Saturday, April 2, 2011

Du Rififi Chez Les Hommes / Rififi (1955)

Colocado na lista negra de Hollywood, após ser acusado de partilhar ideais comunistas, Jules Dassin rumou até França, para onde transportou um certo estado de espírito niilista e negro, a partir do qual conseguiu dar corpo a uma das maiores obras primas do crime e do heist film, sob uma filosofia e um estilo particulares, o noir. Para além do selo de "inimigo político", o autor não se livrou de várias convulsões de produção, por falta de meios e pelo seu repúdio com o livro original de onde o argumento foi adaptado, que François Truffaut apelidou de "o pior livro de crime que já li", contrapondo, sobre a versão filmada, com "um dos melhores filmes de crime que já vi". De facto, com um argumento incrivelmente inteligente, muito bem construído, cheio de mistério, tensão e marcos emocionais muito fortes; de uma sensibilidade de colocação de câmara e composição que transpõe 120 páginas para as mais sugestivas e deliciosas imagens em movimento; com uma música e uma utilização do som maravilhosas, Dassin cria, aqui, um dos melhores filmes de todos os tempos.

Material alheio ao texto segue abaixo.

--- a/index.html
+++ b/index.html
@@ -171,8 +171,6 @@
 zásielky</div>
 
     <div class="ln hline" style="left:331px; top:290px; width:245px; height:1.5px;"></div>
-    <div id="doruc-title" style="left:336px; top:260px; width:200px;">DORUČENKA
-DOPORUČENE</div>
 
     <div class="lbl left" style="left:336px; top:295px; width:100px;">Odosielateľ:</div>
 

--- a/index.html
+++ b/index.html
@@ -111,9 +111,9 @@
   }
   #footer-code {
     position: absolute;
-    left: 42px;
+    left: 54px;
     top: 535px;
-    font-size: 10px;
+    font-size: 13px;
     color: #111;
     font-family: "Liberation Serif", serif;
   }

As personagens são construídas de forma magnífica. Tony, acabado de sair da prisão, bebe e joga cartas - um niilista, sem rumo. Os seus amigos, Jo e Mario, precisam dele e querem-no para o próximo golpe, desta vez a uma riquíssima joelharia - mesquinhos criminosos (talvez fossem, numa história mais banal!). Mas existem outros elementos e pequenos subplots, que aprofundam todas as personagens e aperfeiçoam o nosso conhecimento sobre cada uma: a antiga relação entre Tony e Mado, traidora, cujo reavivar da memória confere uma nova dimensão à inutilidade da sua vida, e lhe faz brotar um sentimento de vingança contra o próprio mundo, e o impele a aceitar participar no roubo das jóias - um magoado, um decadente, um grande anti-héroi noir. Já Jo Séldois é um carinhoso e afectuoso pai e esposo, como vemos pelas brincadeiras que tem com o filho e pela forma como conversa com a mulher. Mario é, igualmente, um apaixonado pela sua companheira e brincalhões vão vivendo os dois. E chega César, directamente de Milão, o outsider, que começa por encarnar a competência, a pedra de toque necessária para o golpe.

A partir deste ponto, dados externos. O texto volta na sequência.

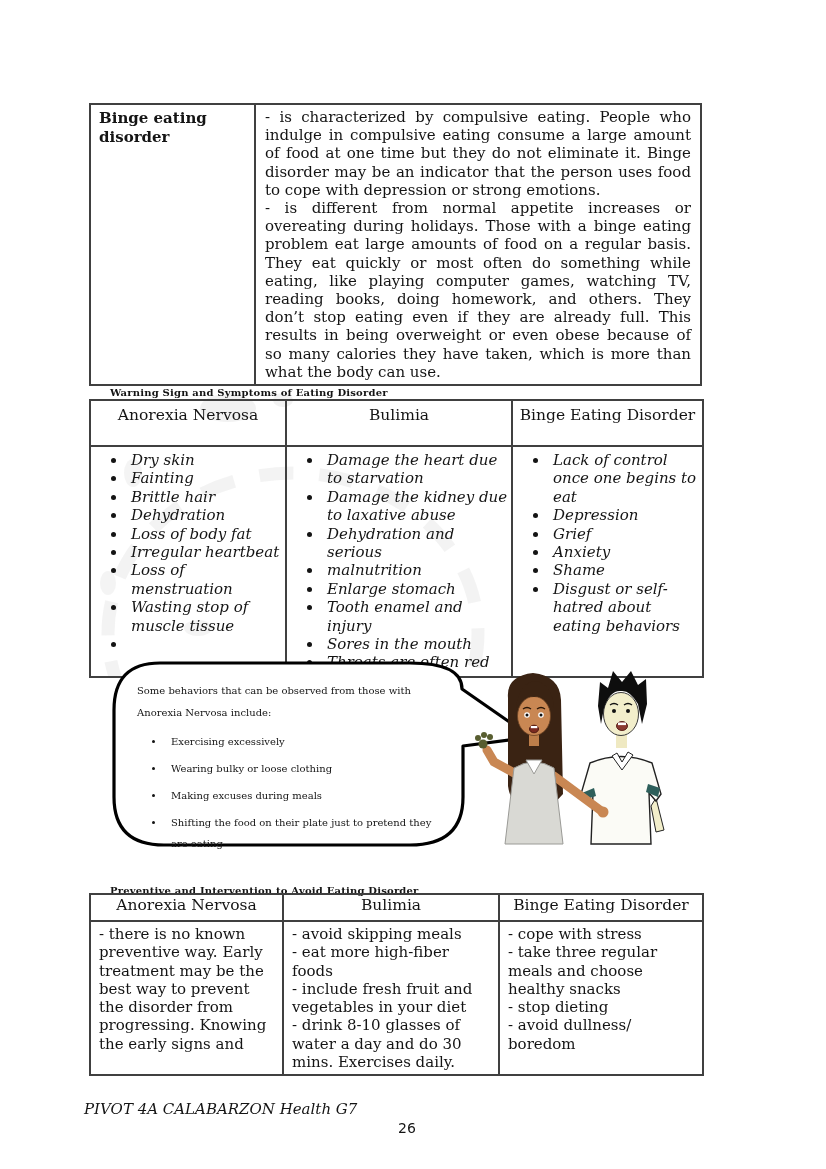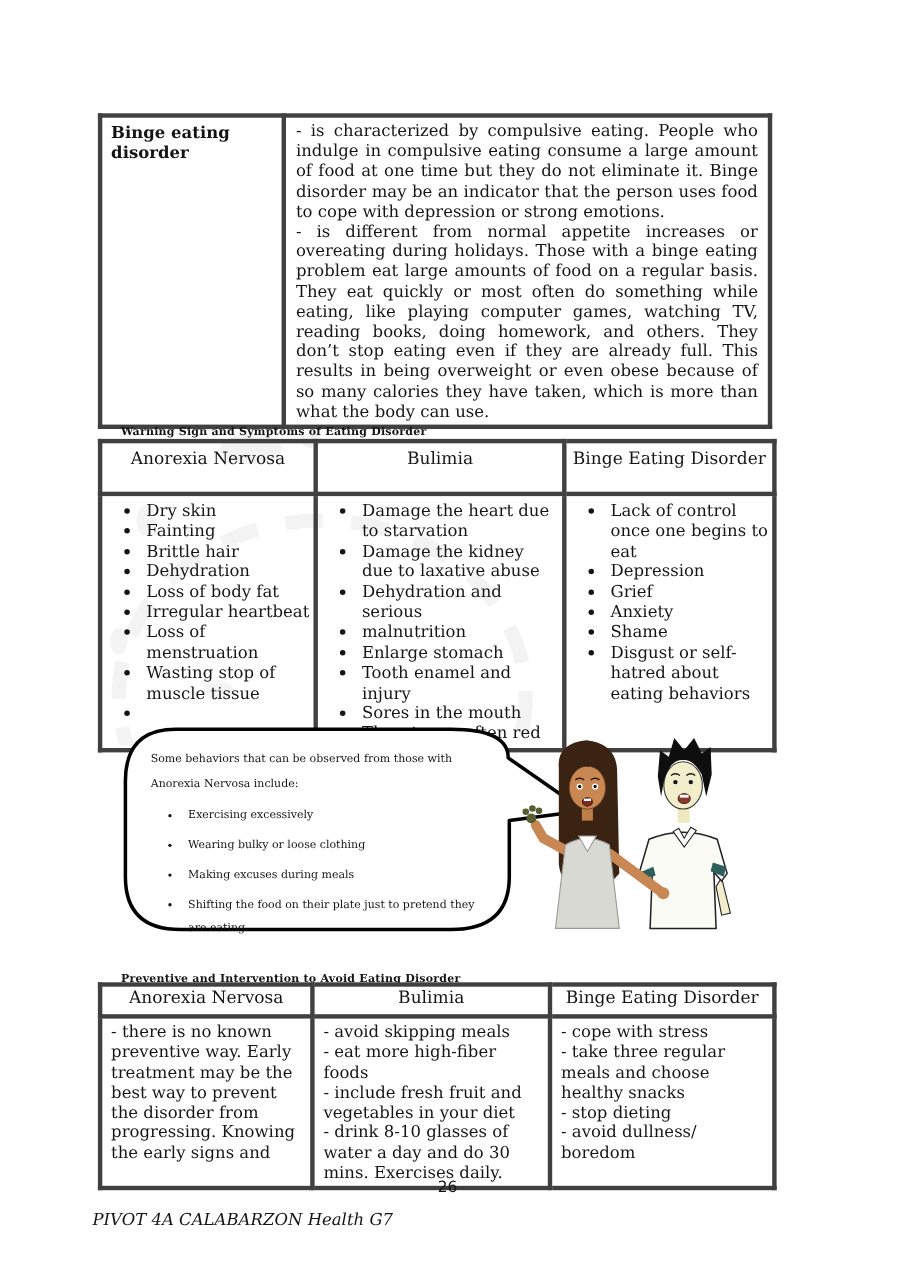--- a/index.html
+++ b/index.html
@@ -11,7 +11,7 @@
   .stamp{position:absolute;left:78px;top:378px;width:430px;height:300px;opacity:.45;z-index:0;pointer-events:none;}
   
   table.tbl{border-collapse:collapse;position:absolute;table-layout:fixed;z-index:1;background:transparent;}
-  table.tbl td,table.tbl th{border:4px solid #404040;vertical-align:top;font-weight:normal;}
+  table.tbl td,table.tbl th{border:2px solid #404040;vertical-align:top;font-weight:normal;}
   
   .def-tbl{left:89px;top:103px;width:613px;}
   .def-tbl .term-cell{width:147px;padding:4px 8px;font-size:15px;line-height:18.5px;}

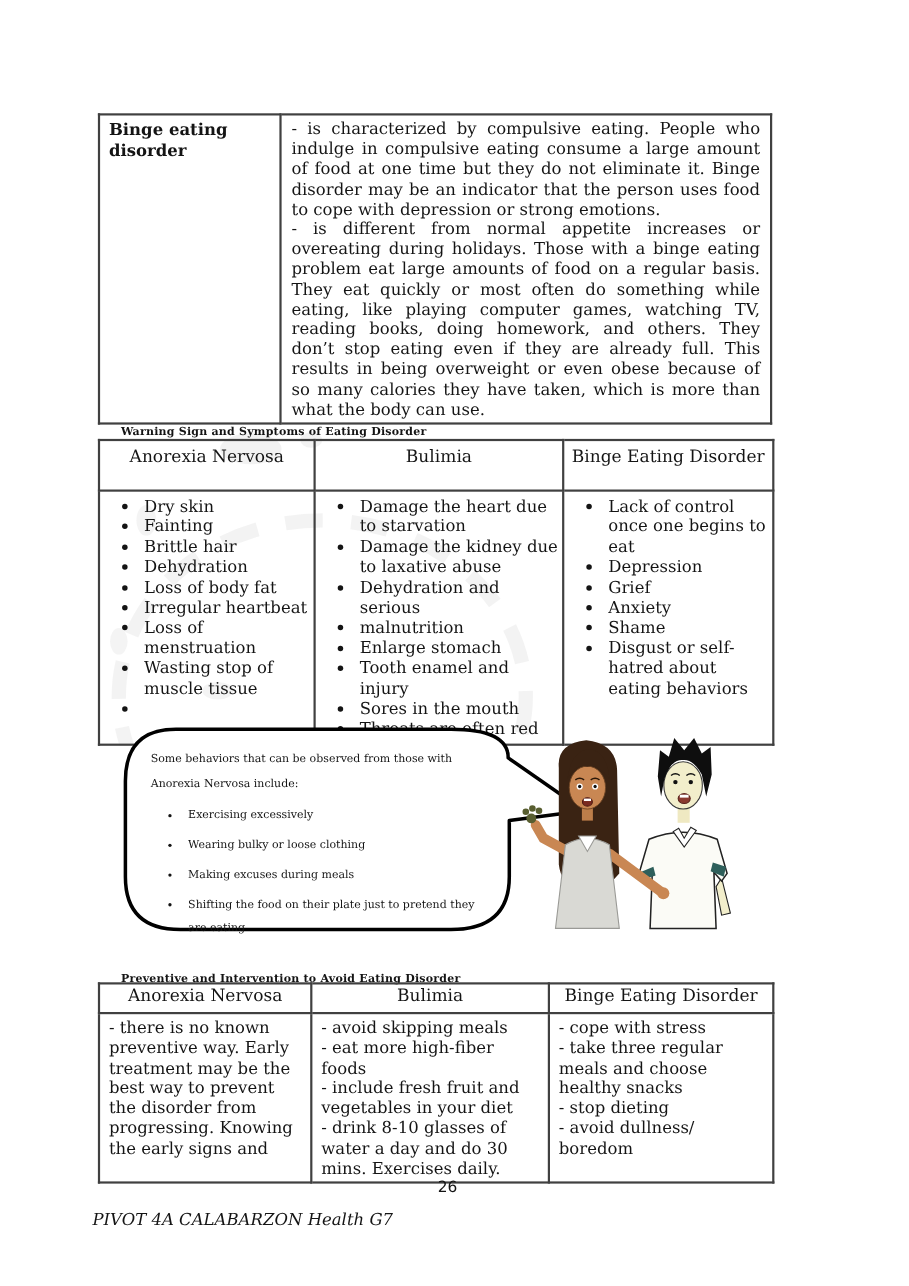--- a/index.html
+++ b/index.html
@@ -27,7 +27,7 @@
   .warn-tbl th{height:38px;font-size:15.5px;text-align:center;padding-top:5px;}
   .warn-tbl col.c1{width:196px}.warn-tbl col.c2{width:226px}.warn-tbl col.c3{width:191px}
   .warn-tbl td{height:212px;font-size:15px;line-height:18.4px;padding:4px 2px 4px 2px;}
-  ul.sym{margin:0;padding-left:34px;}
+  ul.sym{margin:0;padding-left:34px;font-style:italic;}
   ul.sym li{padding-left:4px;min-height:18px;}
   
   .prev-tbl{left:89px;top:893px;width:613px;}

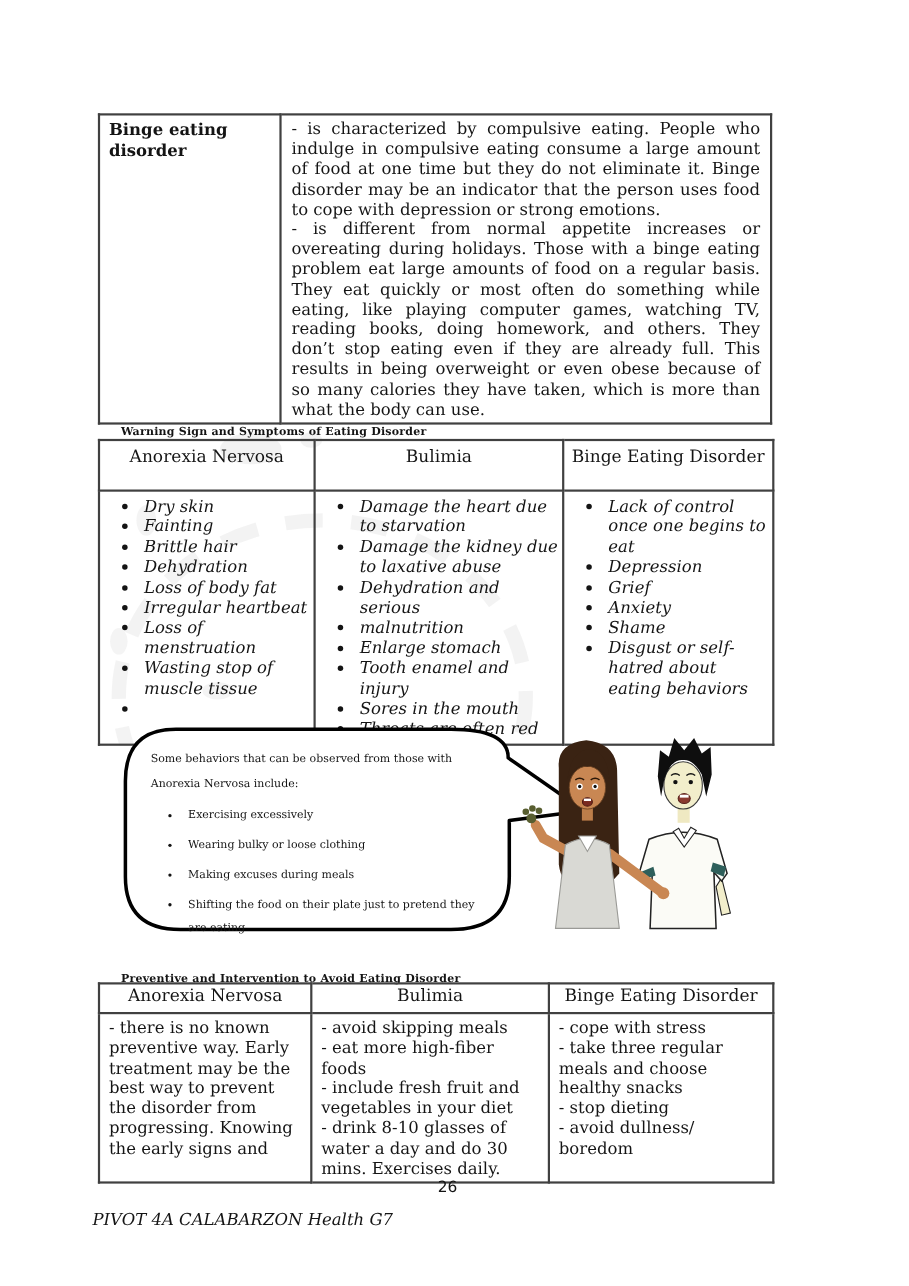--- a/index.html
+++ b/index.html
@@ -46,7 +46,7 @@
   .chars-svg{position:absolute;left:470px;top:666px;width:202px;height:184px;z-index:2;}
   
   .footer-left{position:absolute;left:84px;top:1100px;font-style:italic;font-size:15px;z-index:1;}
-  .page-num{position:absolute;left:398px;top:1072px;font-size:14px;font-family:"DejaVu Sans",sans-serif;z-index:1;}
+  .page-num{position:absolute;left:398px;top:1120px;font-size:14px;font-family:"DejaVu Sans",sans-serif;z-index:1;}
   .watermark{position:absolute;left:0;top:1117px;width:100%;text-align:center;
     font-family:"Liberation Sans",sans-serif;font-size:19px;color:#cacaca;letter-spacing:.5px;z-index:1;}
 </style>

E assim vamos, ao longo do filme, conhecendo cada vez mais estes quatro homens, nomeadamente no crescendo da colaboração entre si - a sua compenetração, a determinação, a minúcia. Tudo corre como planeado e à face negra de Jo, Mario e César corresponde um amor à vida e à família: o primeiro quer utilizar o dinheiro para com o filho; o segundo, para com a mulher; o terceiro, para com as irmãs. Tony continua a caminhar na sua estrada sem grande destino - "Não sei [o que fazer ao dinheiro].".

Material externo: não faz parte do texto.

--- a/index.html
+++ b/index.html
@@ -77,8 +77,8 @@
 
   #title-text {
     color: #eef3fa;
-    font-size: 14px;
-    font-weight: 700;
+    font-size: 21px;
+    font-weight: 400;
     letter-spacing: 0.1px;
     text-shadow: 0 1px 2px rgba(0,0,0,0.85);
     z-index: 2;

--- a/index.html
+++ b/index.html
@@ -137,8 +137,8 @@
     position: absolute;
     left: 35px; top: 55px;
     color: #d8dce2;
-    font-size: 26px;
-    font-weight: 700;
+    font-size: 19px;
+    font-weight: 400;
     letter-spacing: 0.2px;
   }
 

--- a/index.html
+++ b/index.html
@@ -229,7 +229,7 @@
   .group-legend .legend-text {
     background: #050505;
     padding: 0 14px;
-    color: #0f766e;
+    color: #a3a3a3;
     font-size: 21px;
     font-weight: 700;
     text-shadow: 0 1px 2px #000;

A partir daqui, as relações entre os quatro homens são postas à prova, num terceiro acto em que nos debruçamos completamente sobre a personalidade da nossa personagem principal e assistimos a uma das mais belas transformações de sempre, onde vemos nascer um verdadeiro, ainda que tardio, herói. O gatilho para isto é dado por César, aquele que começou desconhecido, que chegou a companheiro (diz Tony, "Eu até gostei de ti"), e que sua luxúria para com Viviane coloca na posição de traidor máximo, ao revelar ao gang de Pierre (actual marido de Mado) a localização do pequeno tesouro. A primeira consequência é o seu aprisionamento; a terceira, o assassínio de Mario e sua mulher; a terceira, o rapto do filho de Jo. Por aqui, reentra o valor do subplot de Stéphanois, que assassina César ("Quebraste a regra [dos companheiros do crime]") e que tem de ultrapassar o seu rancor e mágoa para com a sua amada para evitar a catástrofe total - a perda de todo o dinheiro e a morte do menino e de Jo.

Tudo acaba em doce-amargura, depois da peripécia. O menino é salvo, depois da morte dos gangsters (à excepção de Pierre). Por falha de comunicação, Jo perde a cabeça e avança até à toca do lobo, acabando morto. Imediatamente a seguir, Tony é ferido de morte e ainda consegue acabar com Pierre. O menino chega a casa, a salvo, e a mala de dinheiro cai nas mãos da polícia.


É um filme recheado de subtilezas de argumento e de câmara extraordinários. Pequenas acções descrevem tudo o que foi acima contado e todos os pequenos beats de evolução, todas as motivações e antecipações de todos os subsequentes passos - desde a tensão da meticulosa preparação do assalto, quase sem falas, ao próprio assalto (cerca de 30 minutos de pleno segundo acto, sem quaisquer diálogos, apenas com sons e música, numa das melhores sequências que já vi), à tensão que existe pelos vários elementos que surgem lá fora, durante o assalto (em relação até com a planificação a que fomos assistindo; ou os inesperados polícias desconfiados), ao rigoroso, fluido e constante crescendo de um quase utilitarismo maquinal na direcção de um desespero marginal, emocional e cru.


Há cenas absolutamente memoráveis. O espancamento de Tony a Mado, no início, em que a câmara, envergonhada mas presa à forte personalidade do homem, fica no limite de não assistir a nada, com a imagem do interior do quarto ao fundo, em profundidade. O serão no clube de Pierre, com a dança de Viviane (aqui), com as sombras lá atrás. As montagens-sequência do planeamento, que já referi, e todo o assalto. A morte de César, por Tony, em todo o seu primeiro contacto, até ao impiedoso e magoado disparo, em ponto de vista subjectivo. Há mais, muitas mais.

Perdoem-me por tantas palavras, até porque são demais para que as leiam. Mas a surpresa foi tal, a emoção foi tal, que não poderia deixar de o fazer. E deveria escrever mais, mais e melhor, mas outras questões não mo permitem, pelo menos para já. Não é apenas um dos grandes film-noir de sempre, é um dos melhores filmes de sempre. Agora, tenho pena que Al Pacino esteja a preparar o seu remake para 2012.